On some images of receipts why does the OCR extract the numbers separately from the text description of the item? For example if I have :
I would want Butter 2.00$ to be together in the extracted text. I end up with Butter, Milk, Total and 2.00, 3.00, 5.00 separately. I then have the difficult task of trying to match Butter with 2.00, Milk with 3.00, etc. The OCR should simply extract each line of text from the image.(like the Tesseract engine does)
asked 03 Jun '13, 22:55
The issue occurs because the row with names and the row with prices are recognized as separate text blocks. At this moment to process receipts we recommend to export the recognized words with its coordinates to an XML-file, and then extract the necessary information from this XML-file on your side; in future we are going to implement a special module for receipts recognition.
Please read the details here.
answered 13 Jul '13, 10:31
Anastasia Ga... ♦♦
Thank you for you question. Actually ABBYY Cloud OCR SDK can export the recognition results to TXT format, i.e. there you will obtain nothing but text. So you can skip converting to PDF and then from PDF to Text steps. If we understand correctly this is you main intend. Please find more details in our API reference
Best regards, Anastasiya.
answered 23 Jul '13, 17:00
Anastasia: We have a similar problem as described in aanother thread "Ignore Layout". We can NOT use the XML and/or the co-ordinates. One method we are trying is converting the Image to PDF - which ignores spaces or borders - and then converting the PDF to Text. Would be nice if the CloudSDK could do this when converting to Text, thanks, vivek.

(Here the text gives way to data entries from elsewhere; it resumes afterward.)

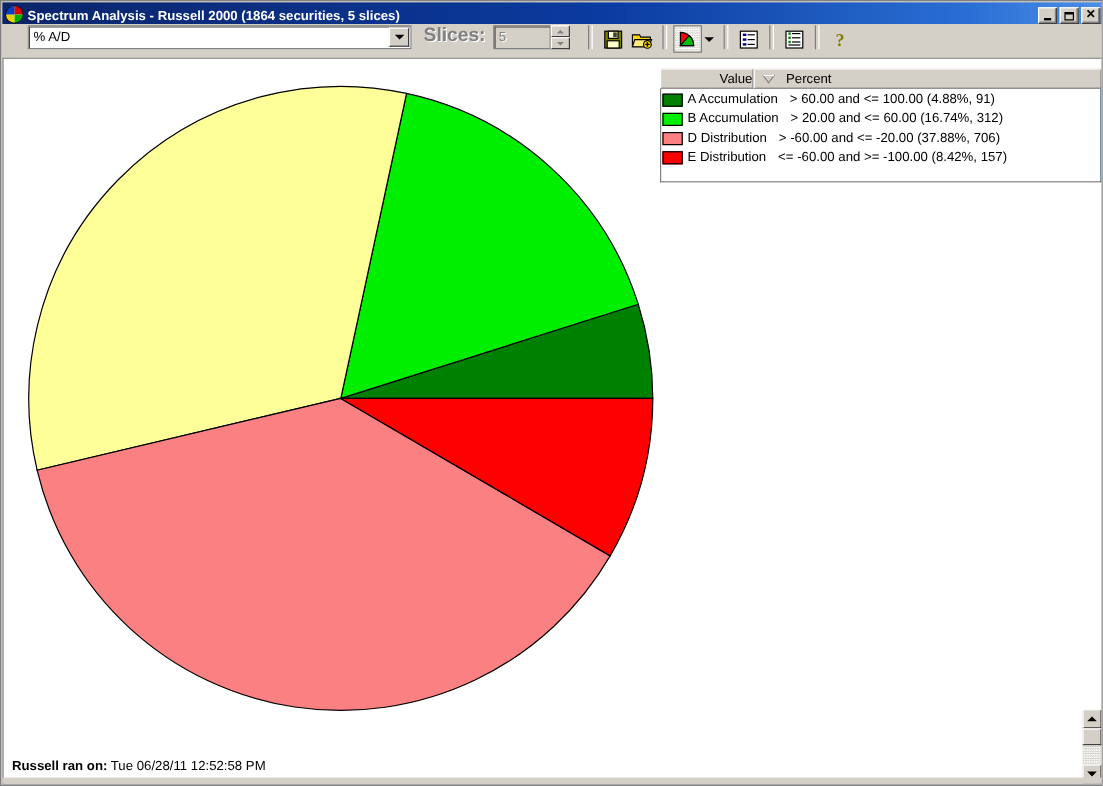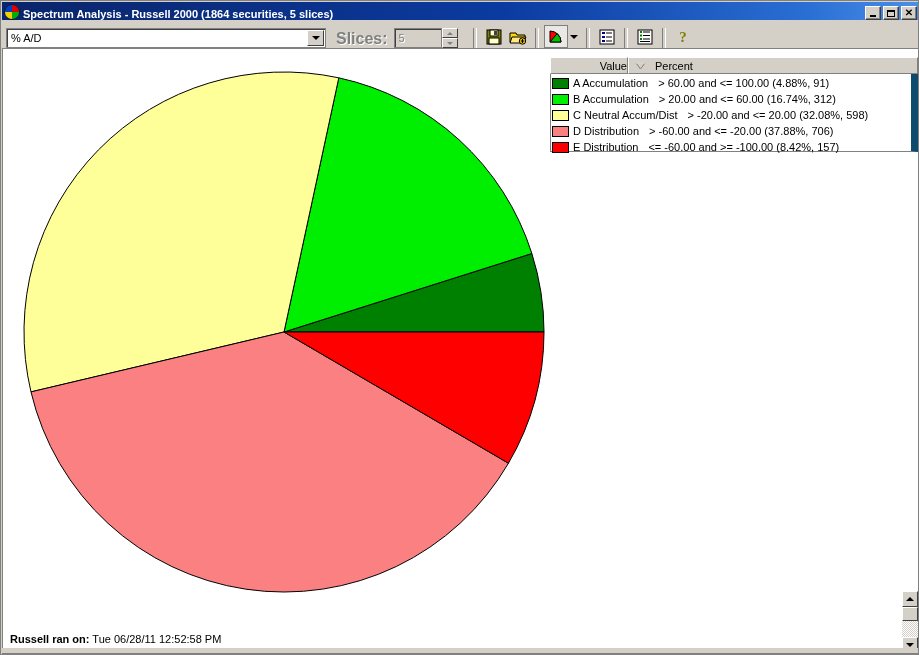--- a/index.html
+++ b/index.html
@@ -76,9 +76,9 @@
     position: absolute; left: 1px; top: 20px;
     width: 917px; height: 27px;
     background: #d4d0c8;
-    display: flex; align-items: flex-end;
-    box-sizing: border-box;
-    padding-left: 4px;
+    display: flex; align-items: flex-start;
+    box-sizing: border-box;
+    padding-left: 21px;
   }
   .combo {
     width: 320px; height: 20px;

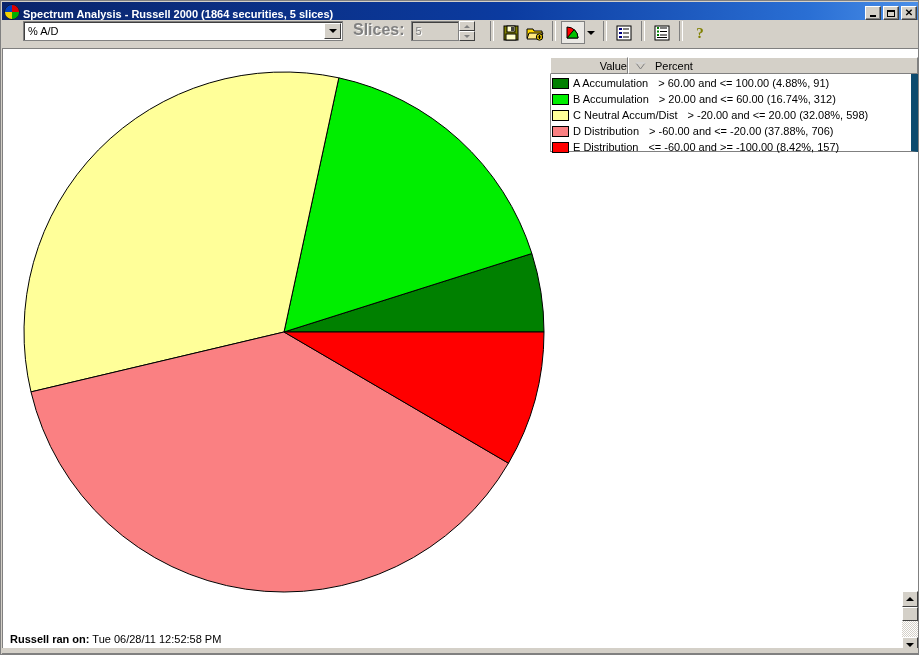--- a/index.html
+++ b/index.html
@@ -208,7 +208,7 @@
   .sort-wrap { width: 14px; display:flex; align-items:center; justify-content:center; }
   .legend-body {
     border-left: 1px solid #808080;
-    border-right: 7px solid #0c4a6e;
+    border-right: 1px solid #0c4a6e;
     border-bottom: 1px solid #808080;
     background: #ffffff;
     padding: 1px 0 0 1px;

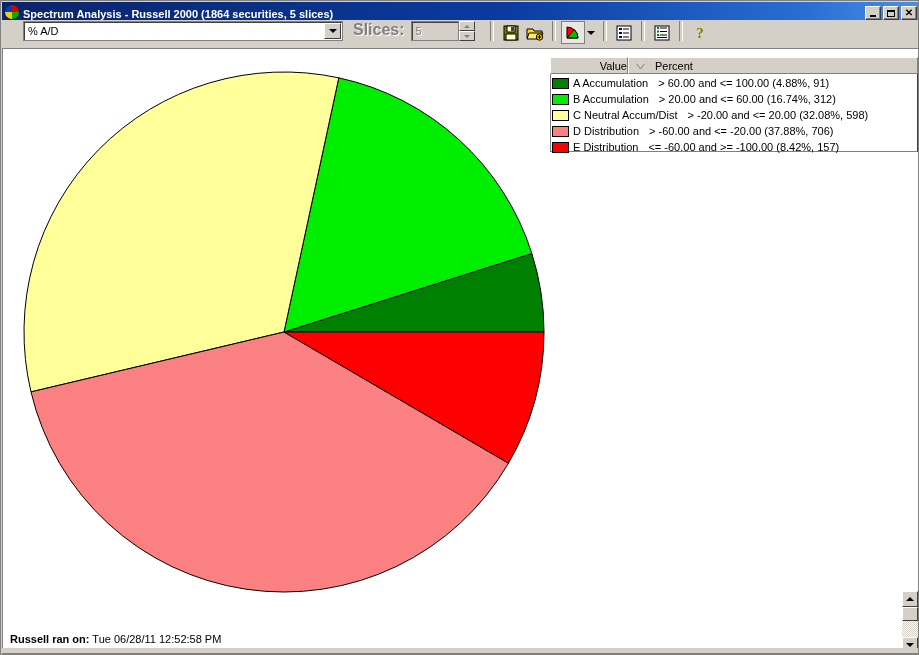--- a/index.html
+++ b/index.html
@@ -444,11 +444,6 @@
             <span class="lg-range">&gt; 20.00 and &lt;= 60.00 (16.74%, 312)</span>
           </div>
           <div class="legend-row">
-            <span class="swatch" style="background: rgb(255, 255, 153);"></span>
-            <span class="lg-label">C Neutral Accum/Dist</span>
-            <span class="lg-range">&gt; -20.00 and &lt;= 20.00 (32.08%, 598)</span>
-          </div>
-          <div class="legend-row">
             <span class="swatch" style="background: rgb(250, 128, 130);"></span>
             <span class="lg-label">D Distribution</span>
             <span class="lg-range">&gt; -60.00 and &lt;= -20.00 (37.88%, 706)</span>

answered 23 Jul '13, 04:44
Anastasiya: We were using the Image to Text, but had the problems as described at the top of this thread by Mani. We tried different things and discovered that exporting to PDF ignores the Spaces, Borders, Layouts and the PDF has Text from Left to Right (and Top to Bottom) - and circumvents the problems that Mani describes above (also see our problem as described in the thread "Ignore Layout").
So we are toying with Image -> PDF and then doing PDF -> Text on our end as a work-around to the problem described above. Hopefully ABBY will address this in a future release. thanks, vivek.
answered 23 Jul '13, 22:40